That being said, I have purchased t-shirts that were printed via a heat press or dye sublimated and I've seen a wide variety of quality (the same can be said for a screen printed shirt). The early t-shirts by cafepress (around 1999) weren't as good as the printing they do now. 

I don't wear to many white or light colored tees (here's one of my favorites that I've purchased), so that usually puts the heat press or dye subbed tees out of the running.

But what it boils down to is that I'll purchase any QUALITY printed cool t-shirt design that grabs my eye. Some sites do a better job than others in relating the quality of their merchandise.

I don't think it would be stupid to offer both, but you may want to explain the difference in the the printing to your customers.

If your transfers show through and are really obvious, you can get customer complaints about the shirt being a "cheap iron-on".


----------



## Adam

It makes very little difference because the majority of consumers don't even know what a screen printed t-shirt is. The thing that really sells a t-shirt is the design.

When I used to sell dye sublimated t-shirts I sold many to people actually searching for a dye sublimated tee. I found that quite odd, but the quality of the dye sub tee can be awesome! But the majority were just after a t-shirt.

Nowadays I sell probably 99% just to people searching for a t-shirt of no particular manufactured process.
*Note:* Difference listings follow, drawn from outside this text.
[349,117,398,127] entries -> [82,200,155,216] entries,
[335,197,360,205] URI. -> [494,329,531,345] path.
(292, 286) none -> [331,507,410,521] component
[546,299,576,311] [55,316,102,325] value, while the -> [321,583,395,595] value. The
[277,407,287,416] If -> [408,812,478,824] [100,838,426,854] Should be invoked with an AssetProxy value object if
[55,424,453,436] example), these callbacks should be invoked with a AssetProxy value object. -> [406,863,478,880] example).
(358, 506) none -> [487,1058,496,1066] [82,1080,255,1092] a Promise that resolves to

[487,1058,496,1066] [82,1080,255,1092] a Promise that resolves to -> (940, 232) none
CafePress is an example that heat press t-shirts sell very well! And I have proof of that myself 

The trick is to buy decent transfers and press them with a heat press. The "cheap iron" comment offends me  I think it is a good business decision to offer both types. Heat press = short runs, screenprinting = long runs. You can offer a personalisation service using heat press transfers that will out profit any screenprinting.


----------



## FatHamsterGirl

Adam said:


> You can offer a personalisation service using heat press transfers that will out profit any screenprinting.


Thank you guys so much! I actually see so many personalization places out there and wondered 'gosh how can they afford to screen print that'. I suppose it makes sense to use a heat press. They seem to run pretty cheap. (inexpensive)
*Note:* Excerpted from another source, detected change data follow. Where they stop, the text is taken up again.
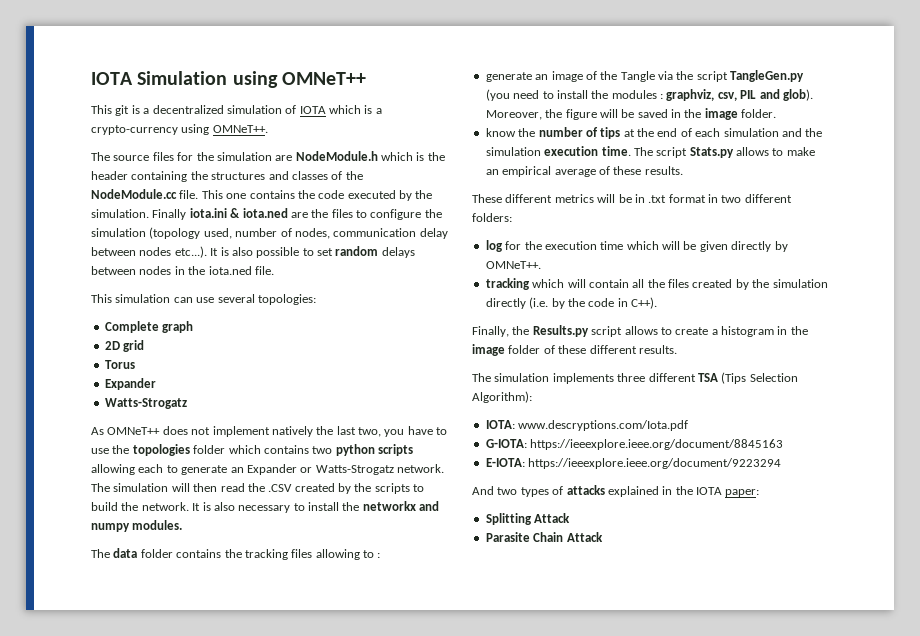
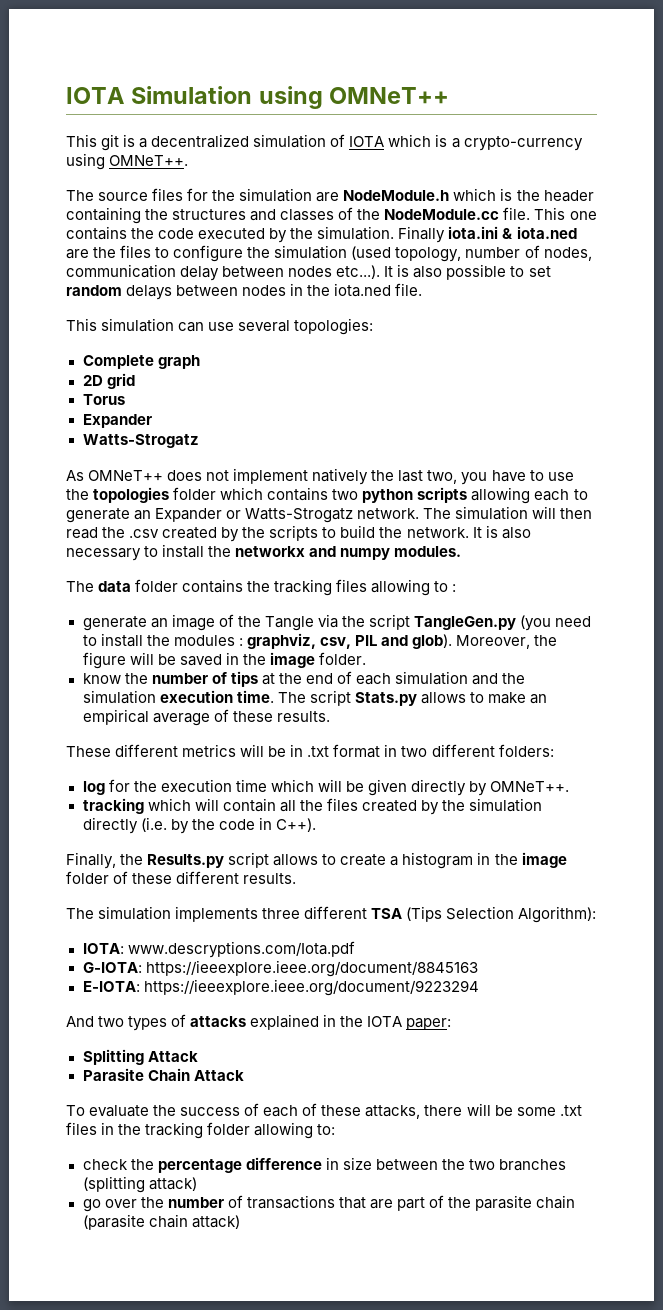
[149,227,232,239] (topology used, -> [351,246,462,262] (used topology,
[268,484,293,492] .CSV -> [129,529,160,538] .csv
(603, 537) none -> [66,1103,582,1119] [66,1122,336,1139] [82,1157,566,1173] [82,1176,197,1193] [82,1195,576,1212] [82,1214,240,1230] // To evaluate the success of each of these attacks, there will be some .txt files in the tracking folder allowing to: // check the percentage difference in size between the two branches (splitting attack) // go over the number of transactions that are part of the parasite chain (parasite chain attack)

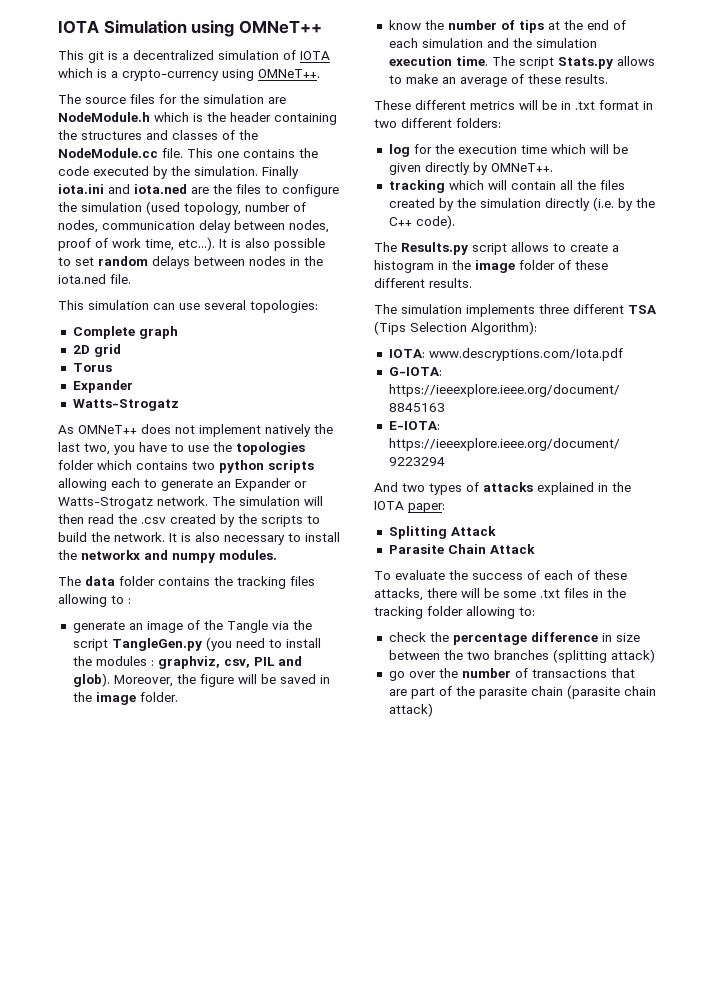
[502,228,513,239] & -> [108,184,130,194] and
[288,266,333,277] nodes -> [289,220,329,233] [58,238,174,251] nodes, proof of work time,
[82,709,149,725] empirical -> (456, 80) none
[218,817,316,832] [66,852,144,869] code in C++). // Finally, the -> [388,215,455,229] [374,242,397,252] C++ code). // The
Silly question: do they take up a lot of space? My apartment is teeeeeny.


----------



## triplebtees

Bought a heat press today, www.bestblanks.com, it was $1299.00, commercial press. They have cheaper ones and more expensive ones. Drove down to their store and saw it, it did not take up much space at all.


----------



## Twinge

This is a bit longwinded, but should be helpful.

In general, the advantage of doing heat press is 1) you can do any number of colors (even photographic) and 2) you can print small runs and custom orders. Screen printing offers 1) Better quality (opinions vary here, but more say that screen printing is better - not by nearly as much as it used to be, though) and 2) the ability to print on to dark shirts. One final advantage to heat transfer is that it's MUCH cheaper to get started in if you want to print them yourself, especially if you can find a used press.

The quality of using heat transfer really depends on the quality of your supplies. Obviously a heat press is going to be a lot better than an iron. You'll want a good ink, either Epson's OEM Durabrite or Magic Mix (Epson printer highly recommended). You'll also need a good transfer paper like the Transjet II (a.k.a. Magic Jet). If you use quality materials, the shirt quality is nearly as good and long lasting as screen printing.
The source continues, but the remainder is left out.